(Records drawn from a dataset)
========

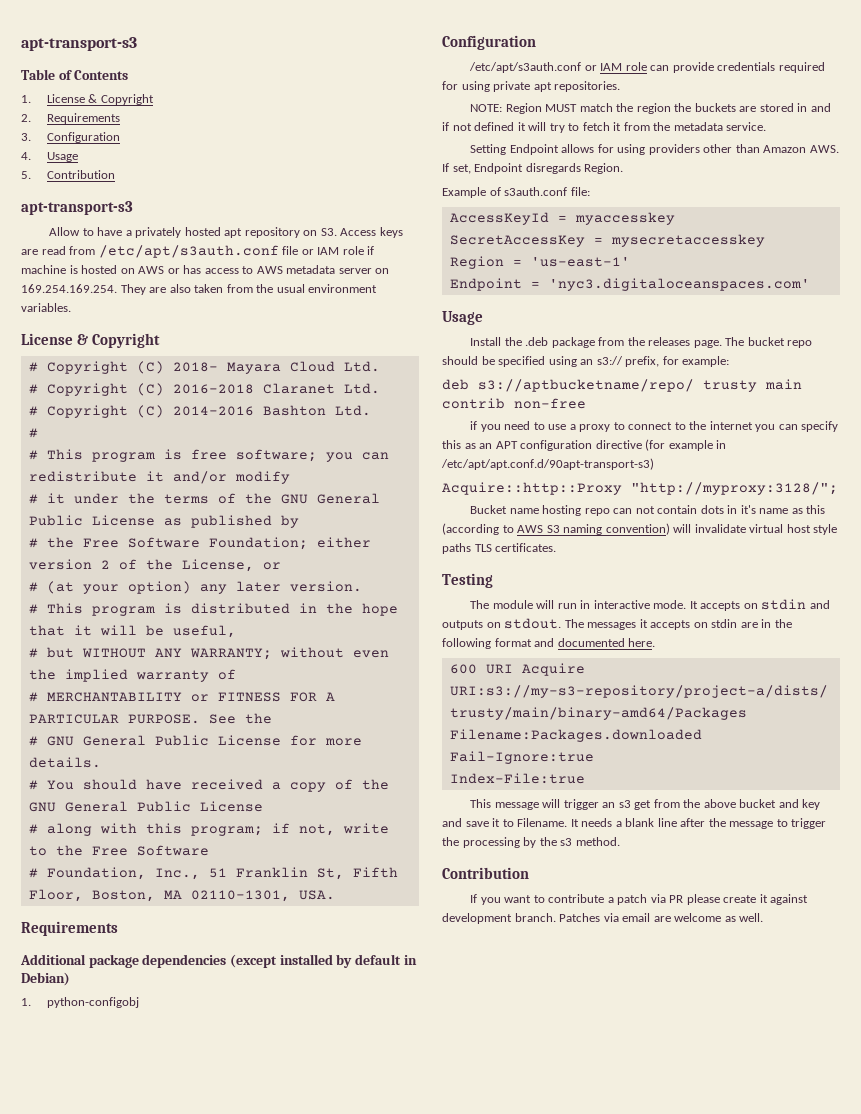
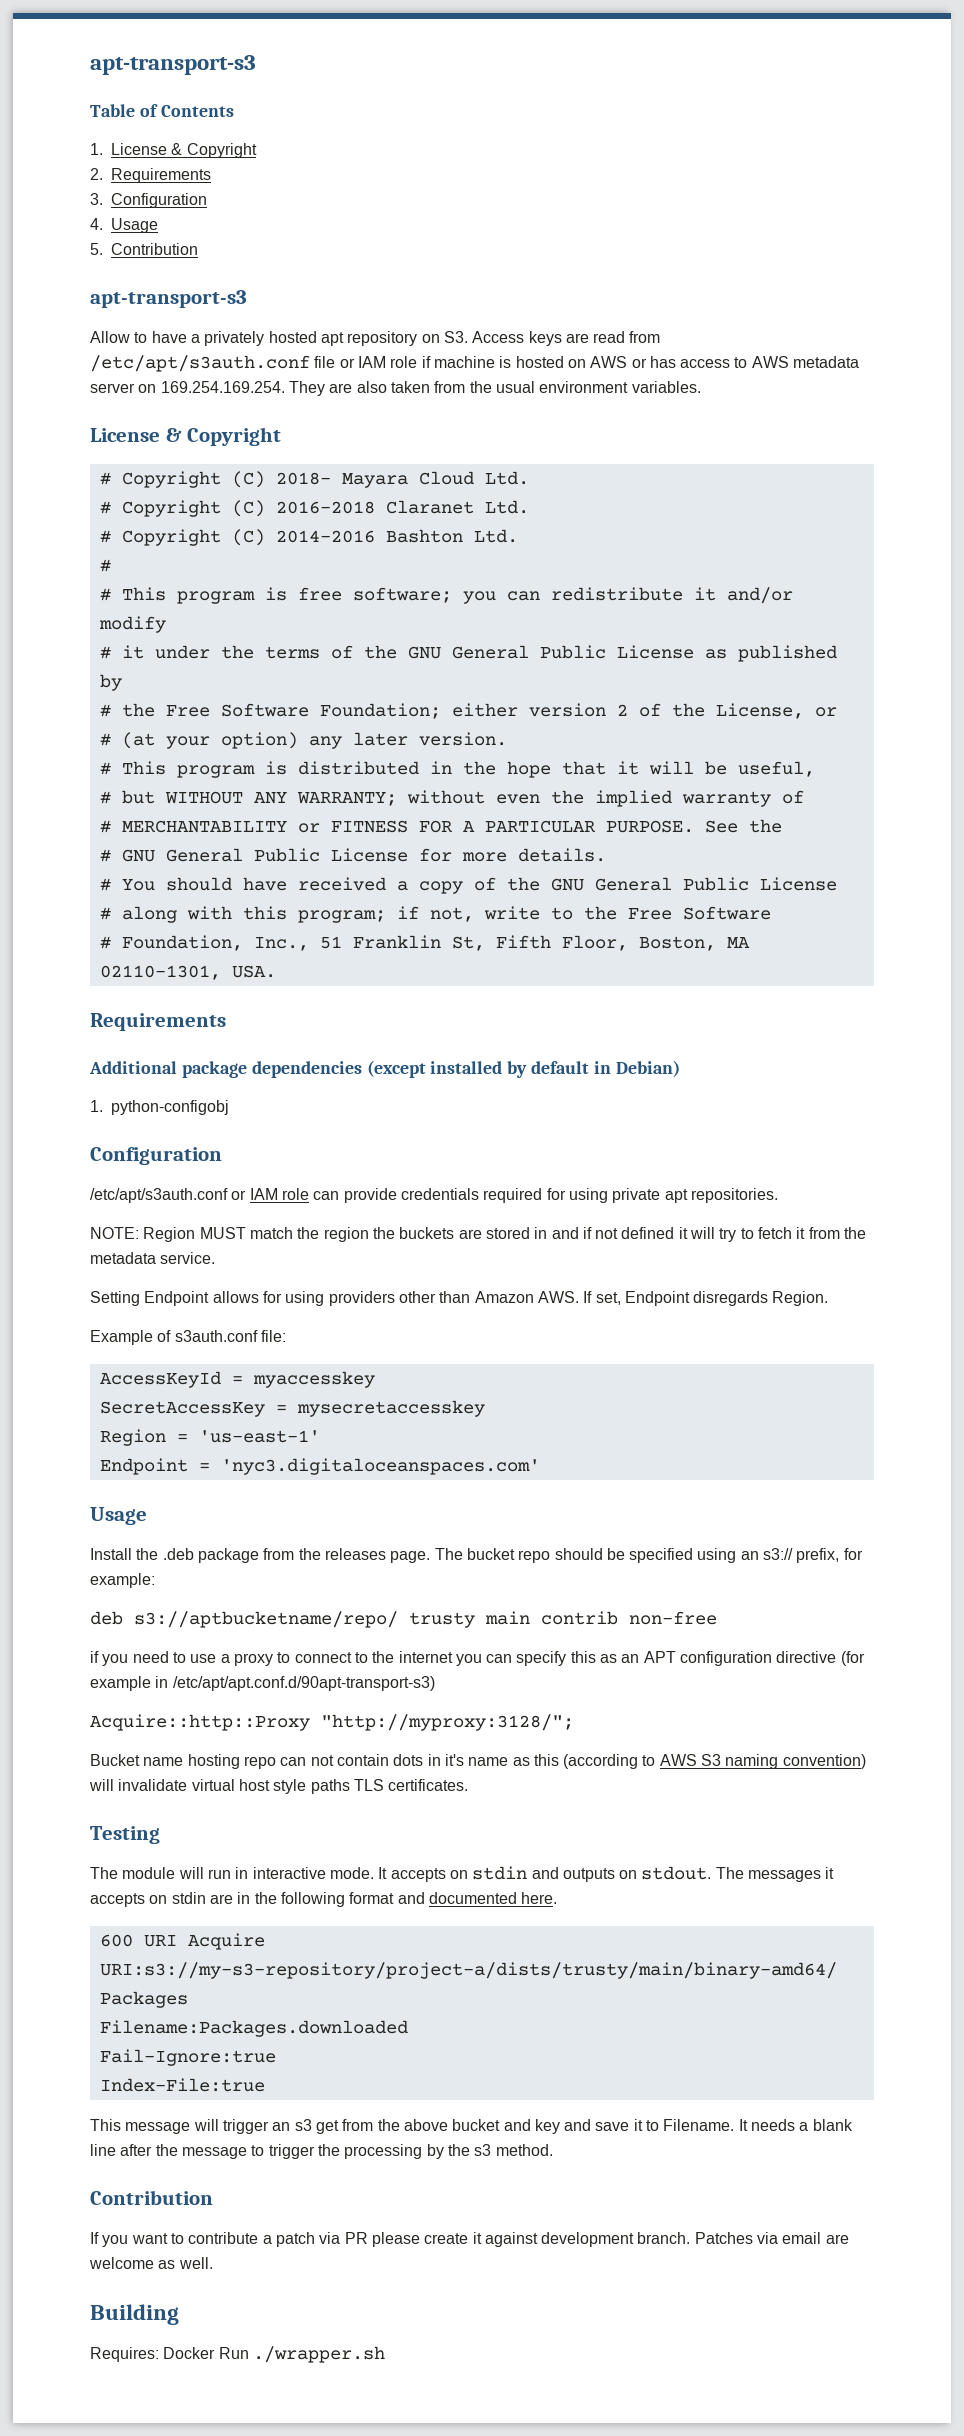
(764, 917) none -> [90,2304,179,2325] [90,2346,385,2363] // Building // Requires: Docker Run ./wrapper.sh

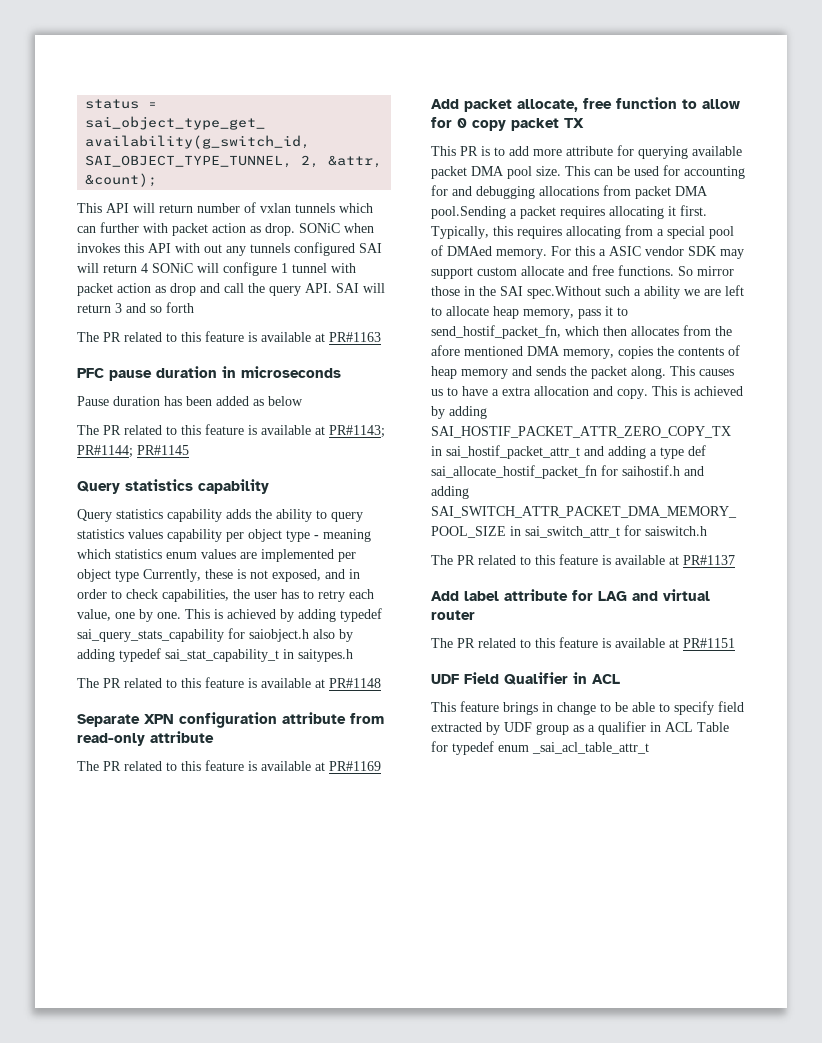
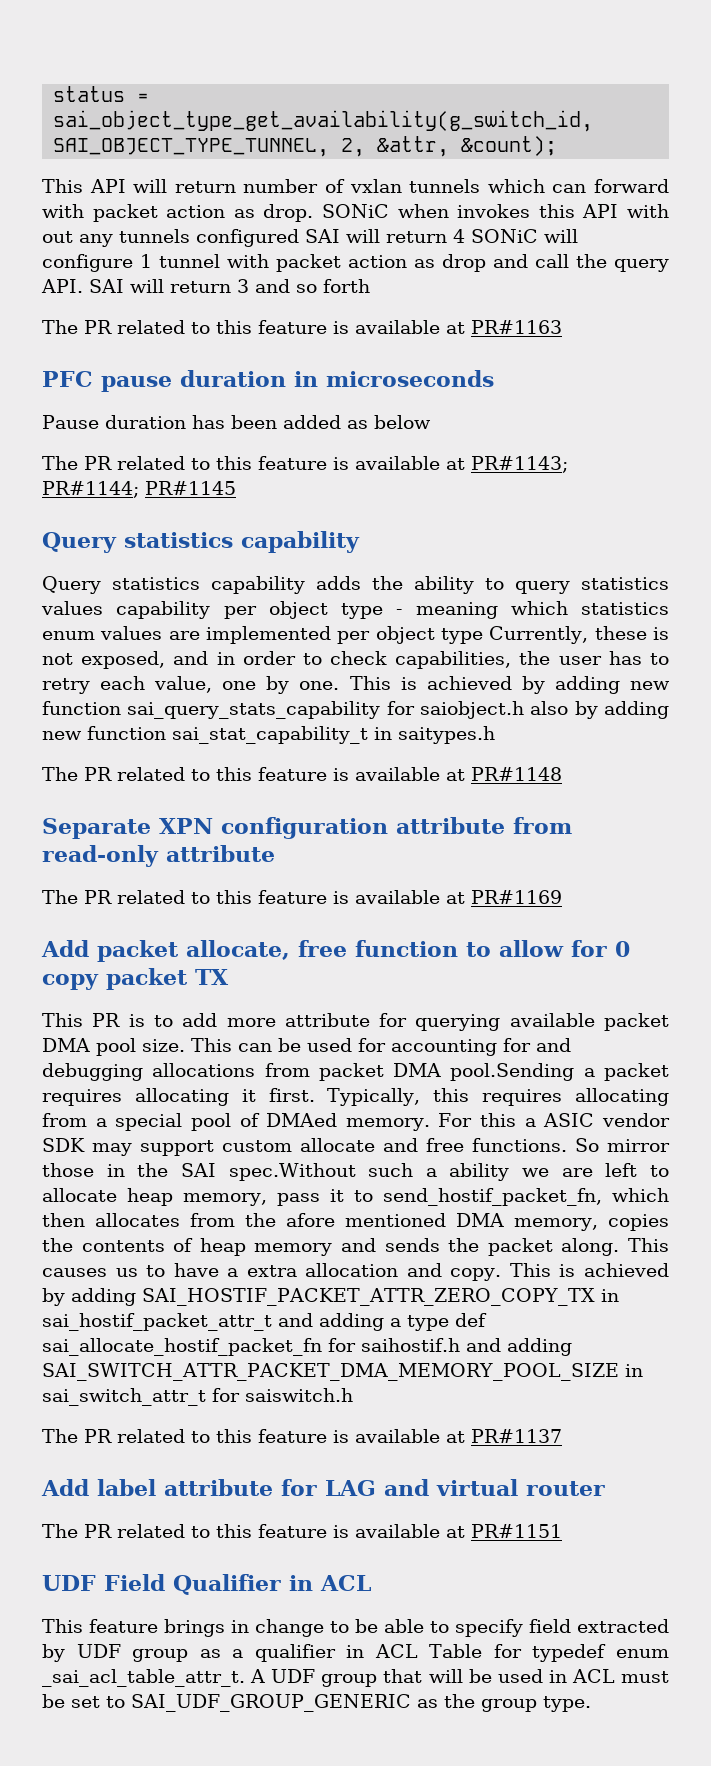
[100,222,139,233] further -> [594,179,670,193] forward
[340,608,382,622] typedef -> [629,681,670,690] [42,701,121,715] new function
[119,648,161,662] typedef -> [42,726,166,740] new function
[532,742,649,754] _sai_acl_table_attr_t -> [42,1669,670,1687] [42,1694,591,1712] _sai_acl_table_attr_t. A UDF group that will be used in ACL must be set to SAI_UDF_GROUP_GENERIC as the group type.

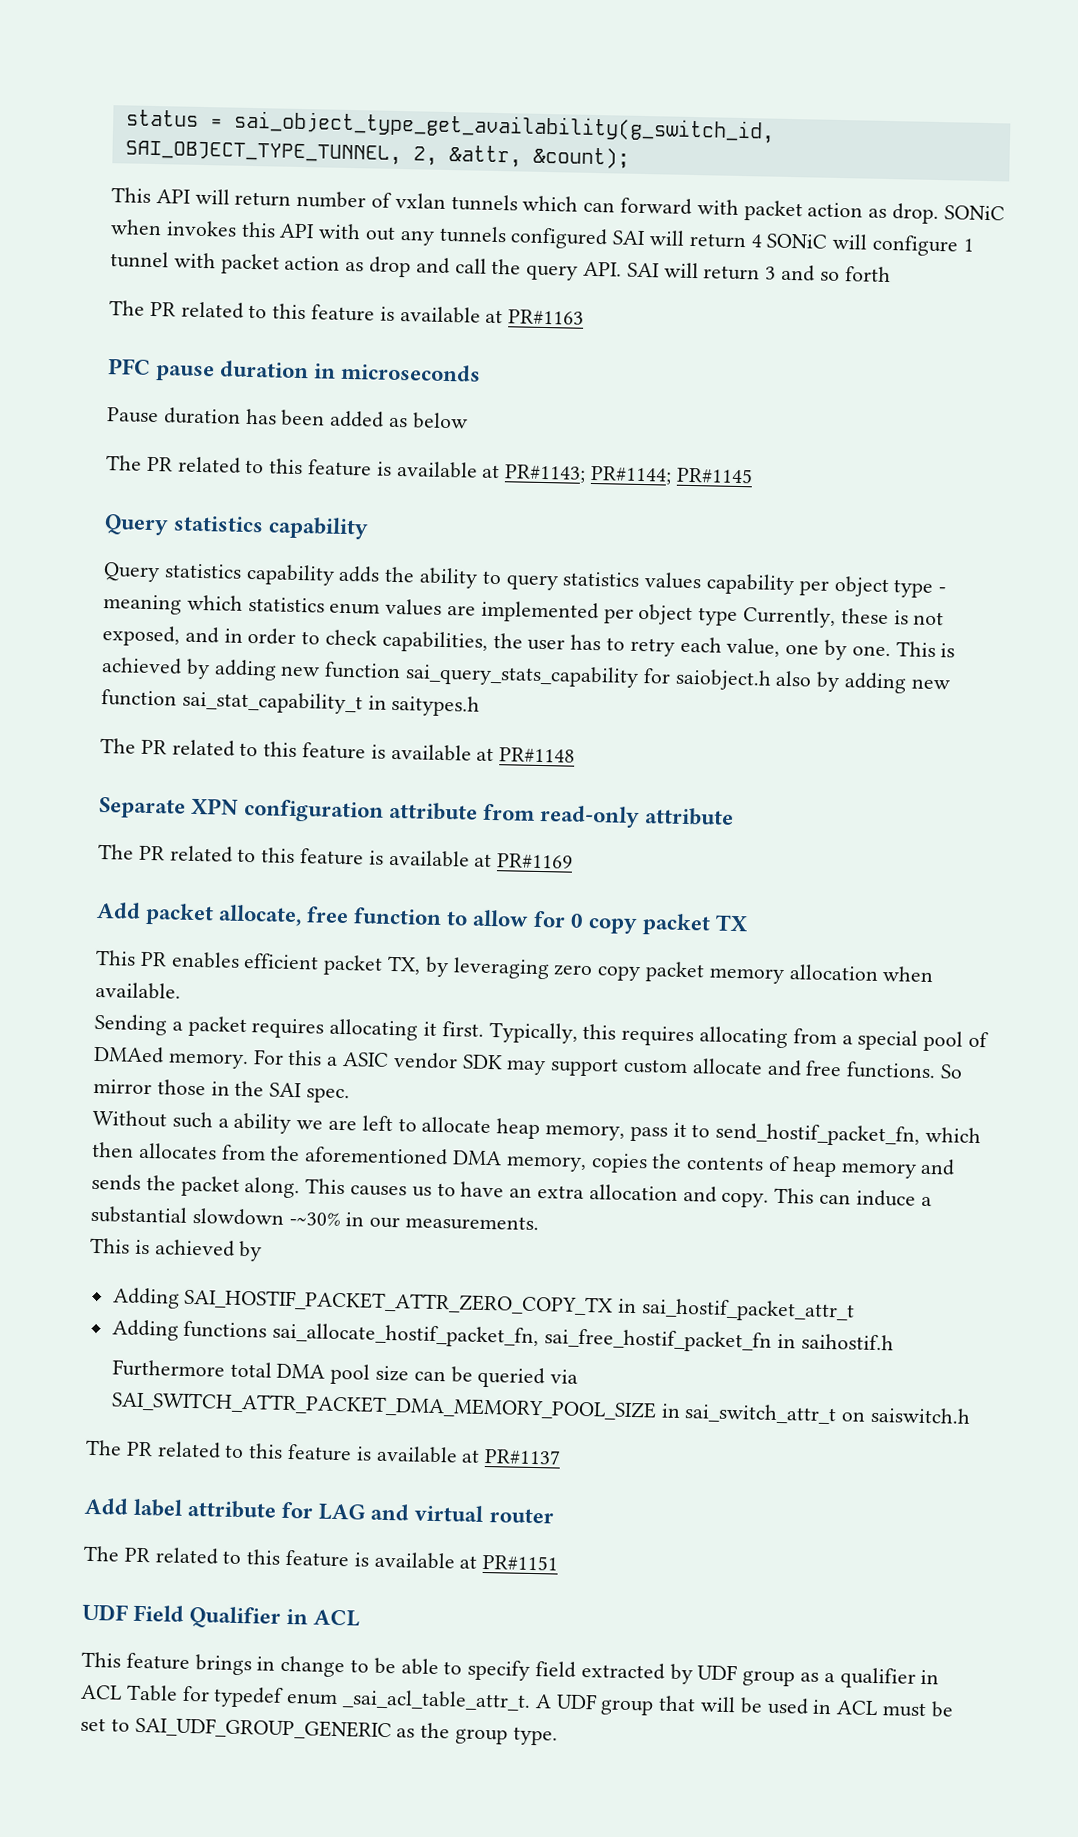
[128,1013,669,1031] [42,1038,571,1056] [42,1063,575,1081] is to add more attribute for querying available packet DMA pool size. This can be used for accounting for and debugging allocations from packet DMA pool.Sending -> [170,951,935,985] [95,981,181,1000] [94,1013,167,1036] enables efficient packet TX, by leveraging zero copy packet memory allocation when available. // Sending
[228,1163,356,1181] spec.Without -> [306,1087,351,1104] [92,1109,167,1128] spec. // Without
[286,1213,447,1227] afore mentioned -> [304,1146,449,1166] aforementioned
[227,1268,239,1277] a -> [509,1187,533,1198] an
[559,1263,669,1277] [42,1288,136,1306] is achieved by adding -> [819,1189,932,1207] [90,1205,540,1232] [90,1237,263,1262] [111,1287,180,1309] can induce a substantial slowdown -~30% in our measurements. // This is achieved by // Adding
[278,1313,487,1331] [42,1338,572,1356] and adding a type def sai_allocate_hostif_packet_fn for saihostif.h and adding -> [111,1319,894,1353] [111,1359,579,1389] // Adding functions sai_allocate_hostif_packet_fn, sai_free_hostif_packet_fn in saihostif.h // Furthermore total DMA pool size can be queried via
[212,1388,240,1402] for -> [841,1411,866,1422] on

========

* **TASK TO COMPLETE**: Look above for the line with "[228,1163,356,1181] spec.Without ->" and the line with "[227,1268,239,1277] a ->". Retype those two lines and every line between them exactly, adding nothing.

* **FINISHED EXERCISE**:
[228,1163,356,1181] spec.Without -> [306,1087,351,1104] [92,1109,167,1128] spec. // Without
[286,1213,447,1227] afore mentioned -> [304,1146,449,1166] aforementioned
[227,1268,239,1277] a -> [509,1187,533,1198] an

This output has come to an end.